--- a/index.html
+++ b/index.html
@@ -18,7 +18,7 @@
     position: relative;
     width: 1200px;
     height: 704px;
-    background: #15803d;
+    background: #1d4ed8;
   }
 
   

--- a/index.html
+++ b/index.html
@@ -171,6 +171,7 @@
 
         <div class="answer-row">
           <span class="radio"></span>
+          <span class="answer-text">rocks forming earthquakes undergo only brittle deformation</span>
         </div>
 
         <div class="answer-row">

◇ ◇ ◇ ◇ ◇ ◇ ◇

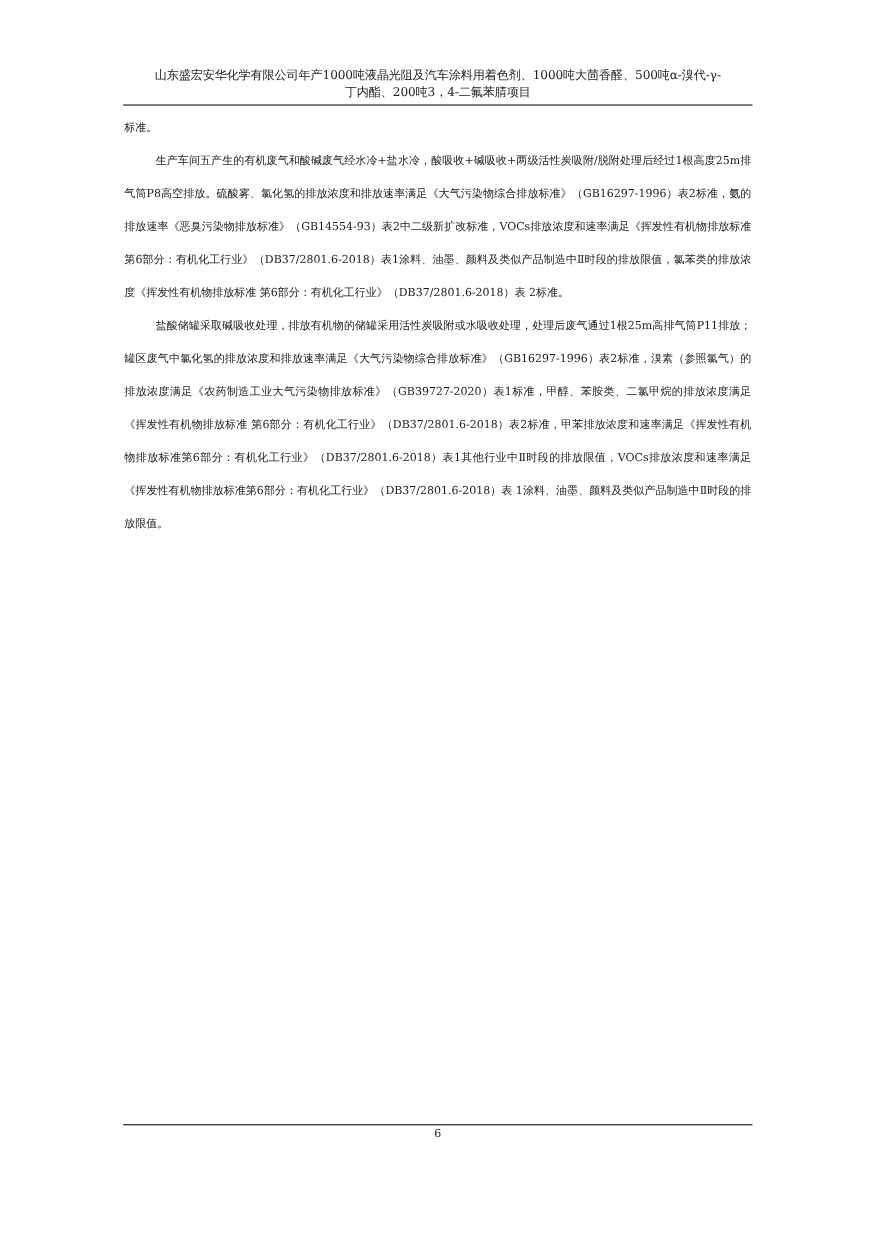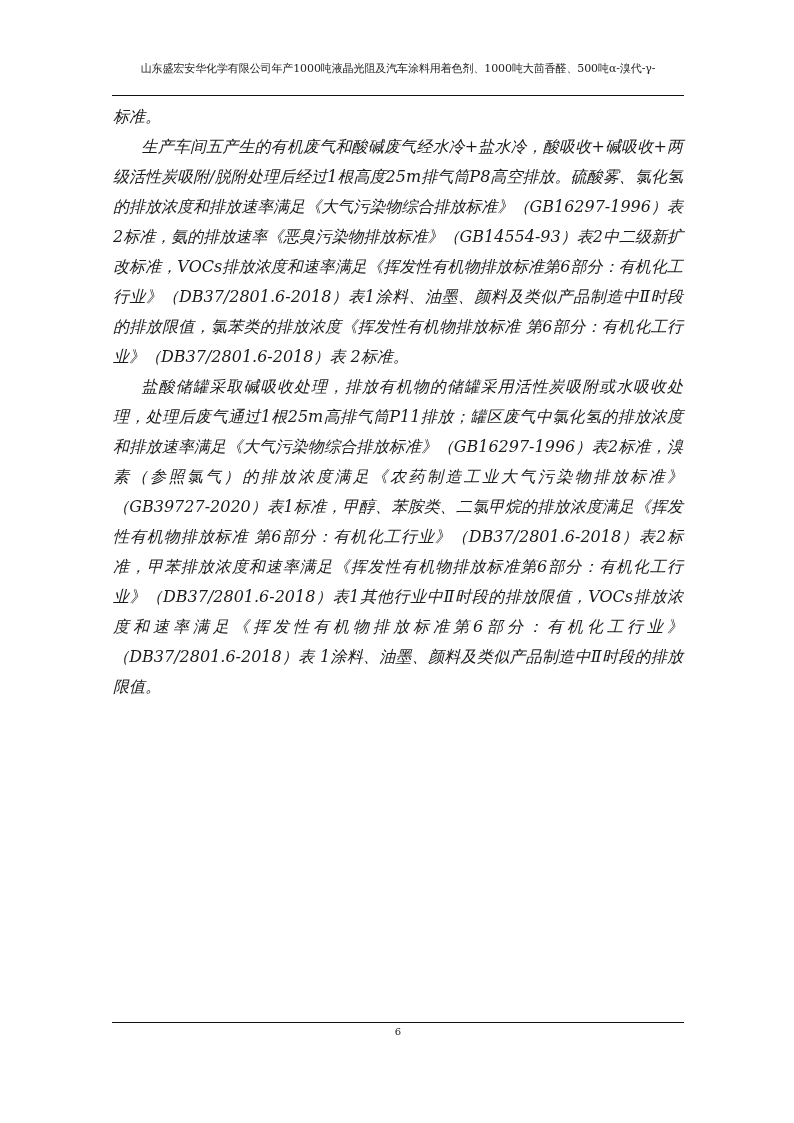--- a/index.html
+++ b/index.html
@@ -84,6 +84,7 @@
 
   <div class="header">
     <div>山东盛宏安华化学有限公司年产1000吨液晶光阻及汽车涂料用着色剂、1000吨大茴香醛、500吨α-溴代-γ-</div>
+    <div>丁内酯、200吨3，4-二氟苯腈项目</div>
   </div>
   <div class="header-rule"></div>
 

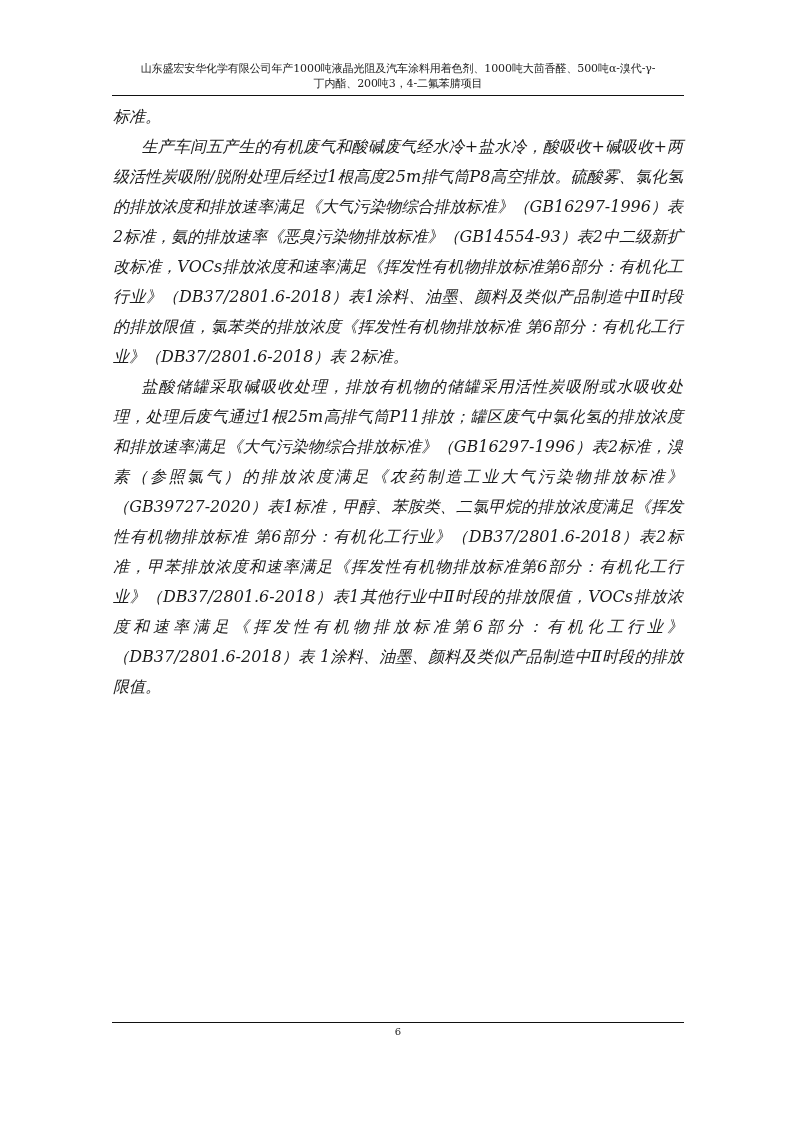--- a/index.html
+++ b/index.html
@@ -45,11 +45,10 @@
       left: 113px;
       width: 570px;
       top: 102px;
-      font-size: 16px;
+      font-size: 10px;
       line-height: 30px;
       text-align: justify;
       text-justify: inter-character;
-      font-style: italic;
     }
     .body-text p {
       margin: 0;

◇ ◇ ◇ ◇ ◇ ◇ ◇

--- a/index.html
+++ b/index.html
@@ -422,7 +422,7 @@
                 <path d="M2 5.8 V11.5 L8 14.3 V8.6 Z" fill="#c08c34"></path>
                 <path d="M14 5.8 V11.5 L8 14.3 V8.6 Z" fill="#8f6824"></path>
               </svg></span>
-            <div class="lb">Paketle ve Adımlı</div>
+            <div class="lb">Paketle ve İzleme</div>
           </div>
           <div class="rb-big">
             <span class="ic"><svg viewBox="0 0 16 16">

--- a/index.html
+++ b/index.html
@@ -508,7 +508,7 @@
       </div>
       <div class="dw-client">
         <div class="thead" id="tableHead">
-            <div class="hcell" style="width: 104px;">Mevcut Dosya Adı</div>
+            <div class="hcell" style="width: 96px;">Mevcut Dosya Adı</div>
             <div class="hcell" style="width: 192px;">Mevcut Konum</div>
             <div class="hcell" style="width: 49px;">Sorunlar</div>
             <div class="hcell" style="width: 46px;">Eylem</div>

◇ ◇ ◇ ◇ ◇ ◇ ◇

=== TASK DETAILS ===
Filter the records above and copy every line that contains the word "Mevcut".

=== RESPONSE ===
-            <div class="hcell" style="width: 104px;">Mevcut Dosya Adı</div>
+            <div class="hcell" style="width: 96px;">Mevcut Dosya Adı</div>
             <div class="hcell" style="width: 192px;">Mevcut Konum</div>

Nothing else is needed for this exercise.